Deflasyondan tamamıyla farklı olan fiyatların azalması, üretimdeki artışa paralel bir durumdur. Ekonomik ilerleme ve hayat standartlarındaki gelişmenin kritik bir fonksiyonudur. Bu nedenle düşen fiyatlar, satış ve karlarda gerileme getirmediği gibi, kredi geri ödemelerinde de zorluk yaşatmaz.

Bir kutu sütün 2 TL’den 1TL’ye düştüğünü düşünelim. Bay A ve ailesi ihtiyacı oldukları 1 kutu sütü almaya devam edecekler, fiyattaki düşme nedeniyle daha fazla süt almayacaklardır. Fiyatlardaki gerileme ekonomik iyileşmeye yardım edecek ve böylece Bay A harcamadığı 1 TL ile başka bir ürünü alabilecektir. Ekonominin normal işlediği zamanlarda gelen fiyat düşüşleri, yaşam kalitesini bu şekilde arttıracaktır.

Görüldüğü gibi deflasyonun en önemli farkı, finansal süreçteki zayıflama nedeniyle fiyatların gerilemesi olarak ortaya çıkmasıdır. Şu anki kriz ortamında ise, kredi arzı ve kredi arzına dayalı harcamalardaki azalma olarak kendini göstermektedir.

Deflasyonun nedeni
Artan deflasyon korkusunun özündeki endişe şudur: Global finansal sistem hızlı ve şiddetli bir şekilde kaldıraçsızlık (deleveraging) sürecinin içine giriyor. Yani kredi kullanma ve kullandırma eğilimi giderek azalıyor. Finansal kurumlar borçlarını azaltırken sermayelerini arttırıyor. Bilançolarını dengeli hale getirmeye çalışarak, kaybolan yatırımcı güvenini yeniden inşa etmek istiyorlar. Bu nedenle kredi vermekten sakınıyorlar. Bu da talebi düşürüyor.

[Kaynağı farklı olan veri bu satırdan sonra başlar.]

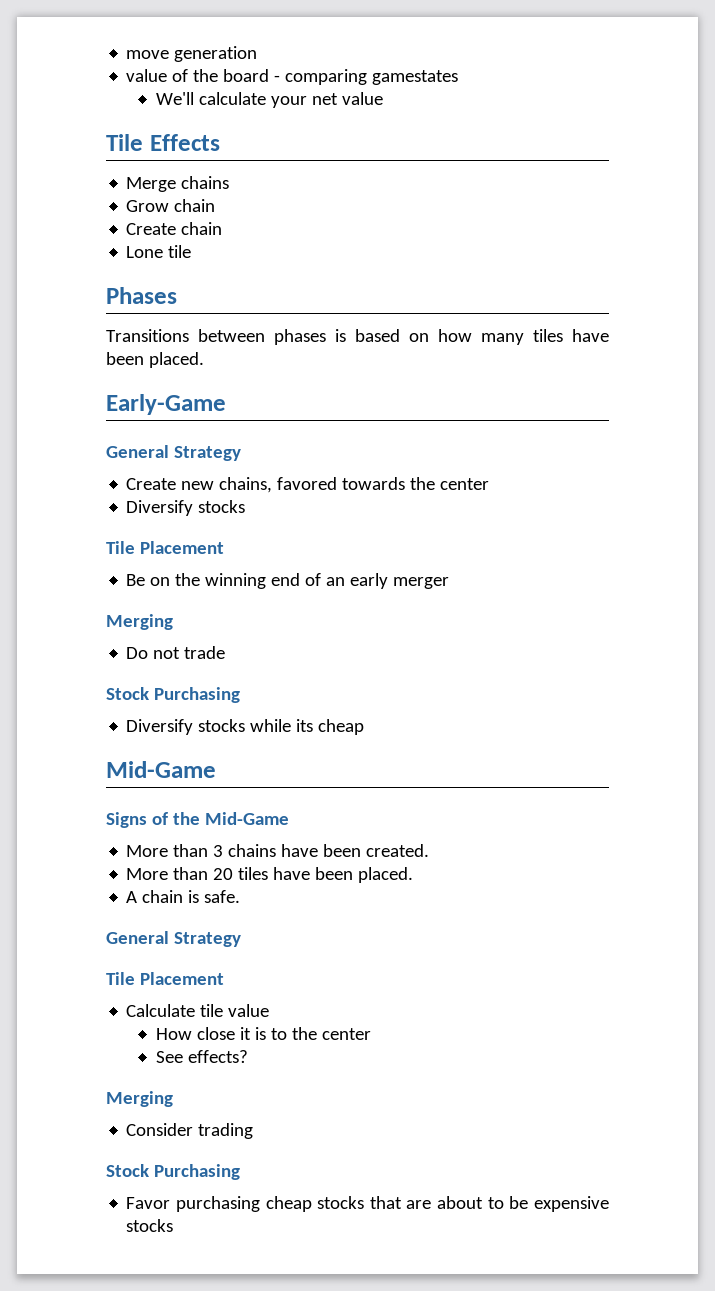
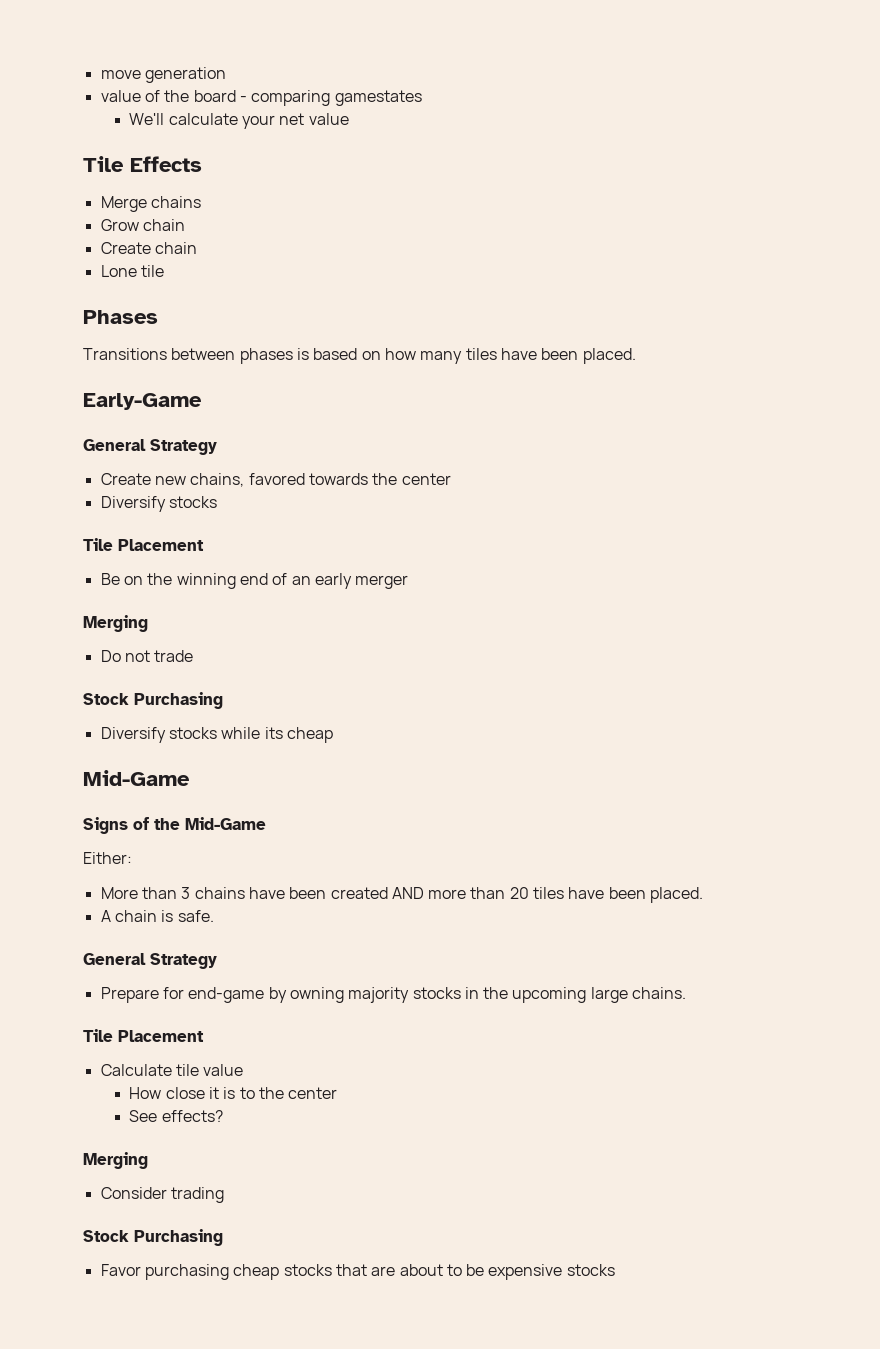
(289, 818) none -> [83,852,132,864] // Either:
[366,844,430,857] [126,868,169,880] created. // More -> [330,887,467,899] created AND more
(241, 939) none -> [100,987,687,1003] // Prepare for end-game by owning majority stocks in the upcoming large chains.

İnsanların düşüncelerini istila eden, harcamaları, üretimi ve karı azaltan deflasyon belki de global krizin en tehlikeli virüsü. Nasıl yayıldığına gelince: “2000 TL’ye bir laptop almayı düşünüyordum ama vazgeçtim. Bu krizde fiyatı birkaç ay içinde 300-400 TL daha düşebilir. O zaman alırım…” diyerek.

18 Ocak 2009 Pazar

Güven krizi ve global etkileri

İngiliz gazeteci W.Bagehot, 135 yıl önce şöyle diyordu:

“Kredi; birinin başka birine güvenme isteği. Herkese göre değişebilir. Büyük bir sefaletin ardından, İngiltere’de herkes birbirine şüpheyle bakıyor. Fakat kötü günler geçer geçmez, insanlar birbirine yeniden güvenecekler.”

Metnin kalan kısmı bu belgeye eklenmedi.